___ EXTRACTED RECORDS

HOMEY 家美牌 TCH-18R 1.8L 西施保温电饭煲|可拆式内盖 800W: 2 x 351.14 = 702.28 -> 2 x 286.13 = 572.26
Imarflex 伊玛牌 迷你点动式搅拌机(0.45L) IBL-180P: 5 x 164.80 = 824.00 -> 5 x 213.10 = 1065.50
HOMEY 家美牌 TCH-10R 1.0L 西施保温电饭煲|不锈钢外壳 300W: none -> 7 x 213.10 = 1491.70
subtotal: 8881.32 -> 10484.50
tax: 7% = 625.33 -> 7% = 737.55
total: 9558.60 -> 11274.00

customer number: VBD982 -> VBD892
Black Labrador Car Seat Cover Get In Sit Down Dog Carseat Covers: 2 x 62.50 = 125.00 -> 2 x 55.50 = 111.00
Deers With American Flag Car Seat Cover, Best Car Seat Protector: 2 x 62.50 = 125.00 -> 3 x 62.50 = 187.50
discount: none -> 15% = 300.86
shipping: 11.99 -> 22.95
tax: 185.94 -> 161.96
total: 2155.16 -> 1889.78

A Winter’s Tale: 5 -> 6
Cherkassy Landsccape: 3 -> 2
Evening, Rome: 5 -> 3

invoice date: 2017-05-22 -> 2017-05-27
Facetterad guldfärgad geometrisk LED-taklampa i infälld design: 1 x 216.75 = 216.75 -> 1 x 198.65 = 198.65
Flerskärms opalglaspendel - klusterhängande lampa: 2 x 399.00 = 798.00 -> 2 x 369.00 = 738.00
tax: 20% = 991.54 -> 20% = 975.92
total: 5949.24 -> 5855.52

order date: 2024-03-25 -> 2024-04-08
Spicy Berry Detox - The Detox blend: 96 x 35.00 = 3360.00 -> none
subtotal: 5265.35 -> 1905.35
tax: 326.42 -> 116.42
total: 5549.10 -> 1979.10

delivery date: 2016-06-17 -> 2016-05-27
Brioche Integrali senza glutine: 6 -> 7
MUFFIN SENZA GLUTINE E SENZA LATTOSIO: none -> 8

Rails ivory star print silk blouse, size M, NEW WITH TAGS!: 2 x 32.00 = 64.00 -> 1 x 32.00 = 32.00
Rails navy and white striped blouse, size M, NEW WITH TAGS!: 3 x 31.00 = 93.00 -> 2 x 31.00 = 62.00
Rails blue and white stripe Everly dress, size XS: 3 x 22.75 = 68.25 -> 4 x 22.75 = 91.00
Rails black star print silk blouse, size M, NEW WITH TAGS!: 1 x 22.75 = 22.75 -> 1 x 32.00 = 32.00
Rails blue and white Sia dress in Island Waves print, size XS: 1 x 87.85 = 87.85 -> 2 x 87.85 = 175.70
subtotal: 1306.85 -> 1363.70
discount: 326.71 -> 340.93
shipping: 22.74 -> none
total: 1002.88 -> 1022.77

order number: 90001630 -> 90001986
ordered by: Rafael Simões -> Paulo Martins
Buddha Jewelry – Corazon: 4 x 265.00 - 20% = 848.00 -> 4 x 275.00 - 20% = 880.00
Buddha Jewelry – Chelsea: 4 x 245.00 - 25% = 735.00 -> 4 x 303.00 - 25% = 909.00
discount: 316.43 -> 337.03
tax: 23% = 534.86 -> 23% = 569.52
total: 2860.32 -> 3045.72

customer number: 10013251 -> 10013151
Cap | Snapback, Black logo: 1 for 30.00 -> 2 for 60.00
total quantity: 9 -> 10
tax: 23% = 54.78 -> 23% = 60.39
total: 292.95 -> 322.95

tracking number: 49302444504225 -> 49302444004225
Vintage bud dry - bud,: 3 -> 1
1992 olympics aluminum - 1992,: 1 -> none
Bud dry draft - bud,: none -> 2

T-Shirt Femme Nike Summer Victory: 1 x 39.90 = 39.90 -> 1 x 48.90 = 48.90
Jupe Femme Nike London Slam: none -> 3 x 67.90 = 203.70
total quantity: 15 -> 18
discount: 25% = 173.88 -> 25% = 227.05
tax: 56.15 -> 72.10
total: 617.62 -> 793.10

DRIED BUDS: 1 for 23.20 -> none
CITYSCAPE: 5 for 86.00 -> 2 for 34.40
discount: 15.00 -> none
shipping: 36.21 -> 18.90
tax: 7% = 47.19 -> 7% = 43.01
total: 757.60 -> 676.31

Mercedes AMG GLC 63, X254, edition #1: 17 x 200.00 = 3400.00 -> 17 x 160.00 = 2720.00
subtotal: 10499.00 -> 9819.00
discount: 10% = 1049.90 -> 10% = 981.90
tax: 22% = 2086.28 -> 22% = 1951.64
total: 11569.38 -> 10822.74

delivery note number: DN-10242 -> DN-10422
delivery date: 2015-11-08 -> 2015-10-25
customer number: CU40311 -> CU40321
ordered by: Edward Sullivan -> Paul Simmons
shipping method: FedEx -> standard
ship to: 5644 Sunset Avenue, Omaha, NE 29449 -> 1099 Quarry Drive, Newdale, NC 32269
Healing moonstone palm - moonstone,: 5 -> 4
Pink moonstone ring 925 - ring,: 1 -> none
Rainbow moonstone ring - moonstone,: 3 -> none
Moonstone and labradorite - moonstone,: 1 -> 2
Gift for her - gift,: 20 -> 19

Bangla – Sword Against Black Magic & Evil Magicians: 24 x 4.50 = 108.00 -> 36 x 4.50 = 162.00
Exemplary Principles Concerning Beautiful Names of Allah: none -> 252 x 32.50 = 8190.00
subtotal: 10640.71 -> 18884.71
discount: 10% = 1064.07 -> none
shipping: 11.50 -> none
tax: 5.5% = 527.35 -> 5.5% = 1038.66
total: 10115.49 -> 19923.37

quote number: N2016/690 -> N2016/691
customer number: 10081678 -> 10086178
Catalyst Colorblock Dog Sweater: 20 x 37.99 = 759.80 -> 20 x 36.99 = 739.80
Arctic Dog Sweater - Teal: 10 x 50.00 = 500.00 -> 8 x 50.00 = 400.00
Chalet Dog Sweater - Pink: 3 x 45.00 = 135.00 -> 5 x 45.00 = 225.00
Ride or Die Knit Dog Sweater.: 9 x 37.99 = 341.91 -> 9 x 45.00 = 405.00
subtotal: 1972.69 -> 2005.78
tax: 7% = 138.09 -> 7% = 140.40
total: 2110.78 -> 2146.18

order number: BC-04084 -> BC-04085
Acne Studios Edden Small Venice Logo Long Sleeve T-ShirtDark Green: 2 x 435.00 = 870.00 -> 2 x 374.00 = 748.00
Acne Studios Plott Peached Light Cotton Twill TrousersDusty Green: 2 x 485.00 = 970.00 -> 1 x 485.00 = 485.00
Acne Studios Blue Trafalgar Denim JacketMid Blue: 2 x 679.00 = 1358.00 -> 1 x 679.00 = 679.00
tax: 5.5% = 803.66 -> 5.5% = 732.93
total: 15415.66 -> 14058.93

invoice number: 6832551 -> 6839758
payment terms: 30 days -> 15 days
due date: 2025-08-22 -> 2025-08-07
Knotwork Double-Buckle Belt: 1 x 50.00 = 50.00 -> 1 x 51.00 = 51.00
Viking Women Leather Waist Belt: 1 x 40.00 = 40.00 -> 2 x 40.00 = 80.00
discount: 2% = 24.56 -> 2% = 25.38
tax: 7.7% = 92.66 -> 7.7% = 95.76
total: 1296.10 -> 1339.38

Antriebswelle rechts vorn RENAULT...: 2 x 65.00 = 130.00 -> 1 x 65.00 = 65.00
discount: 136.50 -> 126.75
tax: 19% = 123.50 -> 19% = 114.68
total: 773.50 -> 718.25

______

Your answer must be the full listing, restated word for word.

HOMEY 家美牌 TCH-18R 1.8L 西施保温电饭煲|可拆式内盖 800W: 2 x 351.14 = 702.28 -> 2 x 286.13 = 572.26
Imarflex 伊玛牌 迷你点动式搅拌机(0.45L) IBL-180P: 5 x 164.80 = 824.00 -> 5 x 213.10 = 1065.50
HOMEY 家美牌 TCH-10R 1.0L 西施保温电饭煲|不锈钢外壳 300W: none -> 7 x 213.10 = 1491.70
subtotal: 8881.32 -> 10484.50
tax: 7% = 625.33 -> 7% = 737.55
total: 9558.60 -> 11274.00

customer number: VBD982 -> VBD892
Black Labrador Car Seat Cover Get In Sit Down Dog Carseat Covers: 2 x 62.50 = 125.00 -> 2 x 55.50 = 111.00
Deers With American Flag Car Seat Cover, Best Car Seat Protector: 2 x 62.50 = 125.00 -> 3 x 62.50 = 187.50
discount: none -> 15% = 300.86
shipping: 11.99 -> 22.95
tax: 185.94 -> 161.96
total: 2155.16 -> 1889.78

A Winter’s Tale: 5 -> 6
Cherkassy Landsccape: 3 -> 2
Evening, Rome: 5 -> 3

invoice date: 2017-05-22 -> 2017-05-27
Facetterad guldfärgad geometrisk LED-taklampa i infälld design: 1 x 216.75 = 216.75 -> 1 x 198.65 = 198.65
Flerskärms opalglaspendel - klusterhängande lampa: 2 x 399.00 = 798.00 -> 2 x 369.00 = 738.00
tax: 20% = 991.54 -> 20% = 975.92
total: 5949.24 -> 5855.52

order date: 2024-03-25 -> 2024-04-08
Spicy Berry Detox - The Detox blend: 96 x 35.00 = 3360.00 -> none
subtotal: 5265.35 -> 1905.35
tax: 326.42 -> 116.42
total: 5549.10 -> 1979.10

delivery date: 2016-06-17 -> 2016-05-27
Brioche Integrali senza glutine: 6 -> 7
MUFFIN SENZA GLUTINE E SENZA LATTOSIO: none -> 8

Rails ivory star print silk blouse, size M, NEW WITH TAGS!: 2 x 32.00 = 64.00 -> 1 x 32.00 = 32.00
Rails navy and white striped blouse, size M, NEW WITH TAGS!: 3 x 31.00 = 93.00 -> 2 x 31.00 = 62.00
Rails blue and white stripe Everly dress, size XS: 3 x 22.75 = 68.25 -> 4 x 22.75 = 91.00
Rails black star print silk blouse, size M, NEW WITH TAGS!: 1 x 22.75 = 22.75 -> 1 x 32.00 = 32.00
Rails blue and white Sia dress in Island Waves print, size XS: 1 x 87.85 = 87.85 -> 2 x 87.85 = 175.70
subtotal: 1306.85 -> 1363.70
discount: 326.71 -> 340.93
shipping: 22.74 -> none
total: 1002.88 -> 1022.77

order number: 90001630 -> 90001986
ordered by: Rafael Simões -> Paulo Martins
Buddha Jewelry – Corazon: 4 x 265.00 - 20% = 848.00 -> 4 x 275.00 - 20% = 880.00
Buddha Jewelry – Chelsea: 4 x 245.00 - 25% = 735.00 -> 4 x 303.00 - 25% = 909.00
discount: 316.43 -> 337.03
tax: 23% = 534.86 -> 23% = 569.52
total: 2860.32 -> 3045.72

customer number: 10013251 -> 10013151
Cap | Snapback, Black logo: 1 for 30.00 -> 2 for 60.00
total quantity: 9 -> 10
tax: 23% = 54.78 -> 23% = 60.39
total: 292.95 -> 322.95

tracking number: 49302444504225 -> 49302444004225
Vintage bud dry - bud,: 3 -> 1
1992 olympics aluminum - 1992,: 1 -> none
Bud dry draft - bud,: none -> 2

T-Shirt Femme Nike Summer Victory: 1 x 39.90 = 39.90 -> 1 x 48.90 = 48.90
Jupe Femme Nike London Slam: none -> 3 x 67.90 = 203.70
total quantity: 15 -> 18
discount: 25% = 173.88 -> 25% = 227.05
tax: 56.15 -> 72.10
total: 617.62 -> 793.10

DRIED BUDS: 1 for 23.20 -> none
CITYSCAPE: 5 for 86.00 -> 2 for 34.40
discount: 15.00 -> none
shipping: 36.21 -> 18.90
tax: 7% = 47.19 -> 7% = 43.01
total: 757.60 -> 676.31

Mercedes AMG GLC 63, X254, edition #1: 17 x 200.00 = 3400.00 -> 17 x 160.00 = 2720.00
subtotal: 10499.00 -> 9819.00
discount: 10% = 1049.90 -> 10% = 981.90
tax: 22% = 2086.28 -> 22% = 1951.64
total: 11569.38 -> 10822.74

delivery note number: DN-10242 -> DN-10422
delivery date: 2015-11-08 -> 2015-10-25
customer number: CU40311 -> CU40321
ordered by: Edward Sullivan -> Paul Simmons
shipping method: FedEx -> standard
ship to: 5644 Sunset Avenue, Omaha, NE 29449 -> 1099 Quarry Drive, Newdale, NC 32269
Healing moonstone palm - moonstone,: 5 -> 4
Pink moonstone ring 925 - ring,: 1 -> none
Rainbow moonstone ring - moonstone,: 3 -> none
Moonstone and labradorite - moonstone,: 1 -> 2
Gift for her - gift,: 20 -> 19

Bangla – Sword Against Black Magic & Evil Magicians: 24 x 4.50 = 108.00 -> 36 x 4.50 = 162.00
Exemplary Principles Concerning Beautiful Names of Allah: none -> 252 x 32.50 = 8190.00
subtotal: 10640.71 -> 18884.71
discount: 10% = 1064.07 -> none
shipping: 11.50 -> none
tax: 5.5% = 527.35 -> 5.5% = 1038.66
total: 10115.49 -> 19923.37

quote number: N2016/690 -> N2016/691
customer number: 10081678 -> 10086178
Catalyst Colorblock Dog Sweater: 20 x 37.99 = 759.80 -> 20 x 36.99 = 739.80
Arctic Dog Sweater - Teal: 10 x 50.00 = 500.00 -> 8 x 50.00 = 400.00
Chalet Dog Sweater - Pink: 3 x 45.00 = 135.00 -> 5 x 45.00 = 225.00
Ride or Die Knit Dog Sweater.: 9 x 37.99 = 341.91 -> 9 x 45.00 = 405.00
subtotal: 1972.69 -> 2005.78
tax: 7% = 138.09 -> 7% = 140.40
total: 2110.78 -> 2146.18

order number: BC-04084 -> BC-04085
Acne Studios Edden Small Venice Logo Long Sleeve T-ShirtDark Green: 2 x 435.00 = 870.00 -> 2 x 374.00 = 748.00
Acne Studios Plott Peached Light Cotton Twill TrousersDusty Green: 2 x 485.00 = 970.00 -> 1 x 485.00 = 485.00
Acne Studios Blue Trafalgar Denim JacketMid Blue: 2 x 679.00 = 1358.00 -> 1 x 679.00 = 679.00
tax: 5.5% = 803.66 -> 5.5% = 732.93
total: 15415.66 -> 14058.93

invoice number: 6832551 -> 6839758
payment terms: 30 days -> 15 days
due date: 2025-08-22 -> 2025-08-07
Knotwork Double-Buckle Belt: 1 x 50.00 = 50.00 -> 1 x 51.00 = 51.00
Viking Women Leather Waist Belt: 1 x 40.00 = 40.00 -> 2 x 40.00 = 80.00
discount: 2% = 24.56 -> 2% = 25.38
tax: 7.7% = 92.66 -> 7.7% = 95.76
total: 1296.10 -> 1339.38

Antriebswelle rechts vorn RENAULT...: 2 x 65.00 = 130.00 -> 1 x 65.00 = 65.00
discount: 136.50 -> 126.75
tax: 19% = 123.50 -> 19% = 114.68
total: 773.50 -> 718.25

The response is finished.